On May 1, 2009 at 12:22 pm

Amen! Our Wii is the least used console in the house. Even our 5yr old uses the Xbox 360 and PS3 more.


On May 1, 2009 at 1:05 pm

“The concept of the jOG is simply counter-intuitive to the video game lifestyle” What exactly is a video game lifestyle? My wife is a doctor, I’m an EMT; both of us spend copious amounts of time on games like Mario Kart, SF4 and CS:S. My friend is in the oil field and he spends equal amounts of time gaming, another friend is 26 and lives with his mom and well he probably spends more time on than any of the rest of us, but still my point is the “video game lifestyle” of the past has really started to disappear recently due to things like the jOG (well maybe not specifically) but these innovations have allowed for the gaming market to expand and reach people that it would normally not reach. For example my mother bought a Wii Fit, the first “video game” anything she has ever owned and now she’s playing baseball and tennis and even Resident Evil, kinda weird but pretty damn cool. So this thing may seem pointless to you but it might just be another tool that can convert a few more unwitting victims to the dark side ;) So I say keep these crazy things coming and maybe next year Wii Knitting will get my great grandma into gaming.


On May 1, 2009 at 2:08 pm

The only reason the Wii is used less in our house then the PS3 is because we watch Blu-Ray movies on the PS3. If it is actual gaming you are talking about…the PS3 is used the least.

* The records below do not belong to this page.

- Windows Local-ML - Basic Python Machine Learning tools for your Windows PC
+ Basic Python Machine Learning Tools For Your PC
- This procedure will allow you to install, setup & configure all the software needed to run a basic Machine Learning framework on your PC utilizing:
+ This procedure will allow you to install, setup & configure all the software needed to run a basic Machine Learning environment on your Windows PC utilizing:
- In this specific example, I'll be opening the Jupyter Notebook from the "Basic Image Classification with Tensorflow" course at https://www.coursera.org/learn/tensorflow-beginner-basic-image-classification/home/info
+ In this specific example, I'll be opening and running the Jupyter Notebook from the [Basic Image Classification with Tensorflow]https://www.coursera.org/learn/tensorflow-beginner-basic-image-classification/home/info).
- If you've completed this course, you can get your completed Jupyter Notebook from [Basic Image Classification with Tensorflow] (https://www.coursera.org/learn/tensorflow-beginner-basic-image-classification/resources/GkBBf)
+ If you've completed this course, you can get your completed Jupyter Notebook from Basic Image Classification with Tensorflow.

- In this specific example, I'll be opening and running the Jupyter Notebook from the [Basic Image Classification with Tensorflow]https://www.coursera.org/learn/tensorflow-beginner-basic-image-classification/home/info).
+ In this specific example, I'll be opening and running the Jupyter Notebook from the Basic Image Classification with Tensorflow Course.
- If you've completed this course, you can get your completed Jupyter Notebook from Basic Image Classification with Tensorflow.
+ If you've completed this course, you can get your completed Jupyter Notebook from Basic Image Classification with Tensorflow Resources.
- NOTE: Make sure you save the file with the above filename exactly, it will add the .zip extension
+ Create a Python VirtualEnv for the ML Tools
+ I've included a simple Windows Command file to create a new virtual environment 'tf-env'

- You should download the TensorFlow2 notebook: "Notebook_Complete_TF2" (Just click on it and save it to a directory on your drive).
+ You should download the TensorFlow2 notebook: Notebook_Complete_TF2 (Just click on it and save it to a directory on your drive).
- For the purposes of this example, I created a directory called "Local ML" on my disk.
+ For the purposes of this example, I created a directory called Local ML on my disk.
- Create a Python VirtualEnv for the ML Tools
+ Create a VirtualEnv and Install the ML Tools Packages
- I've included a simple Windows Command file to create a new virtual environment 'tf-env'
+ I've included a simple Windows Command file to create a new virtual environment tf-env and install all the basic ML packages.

Go Marlins!!!!

Ron Whitaker

On May 1, 2009 at 3:45 pm

To be fair, I should have probably expounded on the idea of ‘video game lifestyle.’ I think I meant the prevalent video game culture, or the idea that video games are supposed to be an escape from the real world. They’re supposed to be a place where we can shed our real life restrictions, and fill the shoes of super heroes, soldiers, space pilots, or nefarious villans.

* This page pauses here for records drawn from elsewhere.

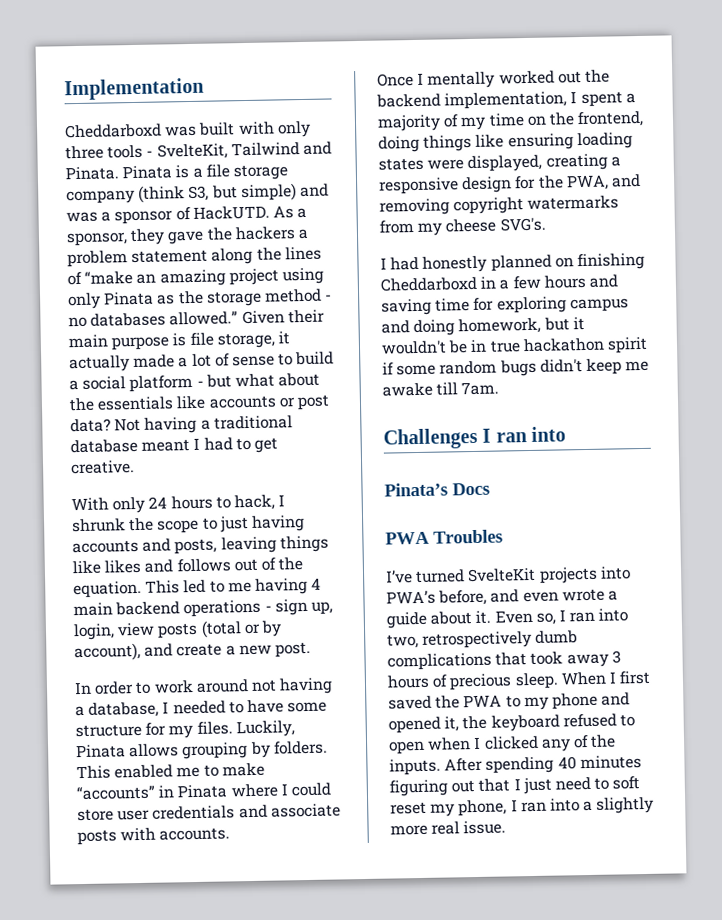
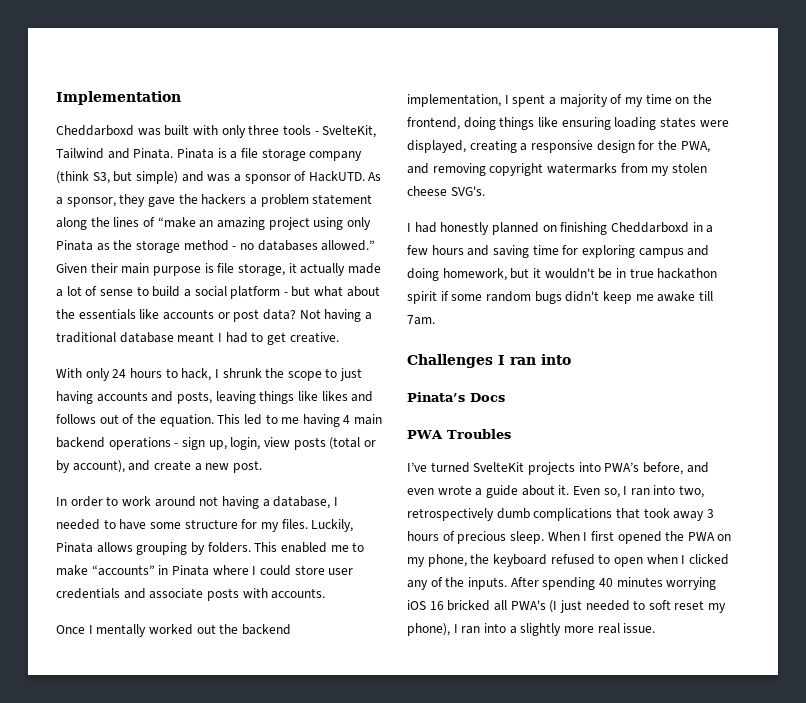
- Once I mentally worked out the backend implementation, I spent a majority of my time on the frontend, doing things like ensuring loading states were displayed, creating a responsive design for the PWA, and removing copyright watermarks from my cheese SVG's.
+ Once I mentally worked out the backend implementation, I spent a majority of my time on the frontend, doing things like ensuring loading states were displayed, creating a responsive design for the PWA, and removing copyright watermarks from my stolen cheese SVG's.
- When I first saved the PWA to my phone and opened it, the keyboard refused to open when I clicked any of the inputs.
+ When I first opened the PWA on my phone, the keyboard refused to open when I clicked any of the inputs.
- After spending 40 minutes figuring out that I just need to soft reset my phone, I ran into a slightly more real issue.
+ After spending 40 minutes worrying iOS 16 bricked all PWA's (I just needed to soft reset my phone), I ran into a slightly more real issue.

Fitness games go against that grain, and they remind us of our own limitations. That’s what I was getting at.

I do agree that the Wii is growing the gaming base. There’s no question about that.

havoc of smeg

On May 3, 2009 at 5:34 pm

heres an interesting point, an excercise bike, a set of basic dumbbells and a jog round the block actually works out cheaper than a nintendo wii.

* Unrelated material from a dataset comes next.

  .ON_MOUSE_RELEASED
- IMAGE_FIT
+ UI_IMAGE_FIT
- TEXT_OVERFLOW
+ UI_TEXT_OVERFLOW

you probably get a better work out, too!


On June 12, 2009 at 2:09 am

About that whole jOG and Junior scenario.

Mom thinks Junior is too overweight and lazy. Sure Junior might want to just toss the jOG aside. But if he wants to play his Wii. Which is his only gaming console in the house then he will use it because his mom takes away the numchuck that the jOG replaces.


On June 12, 2009 at 2:10 am

Sure. But how much fun are you having?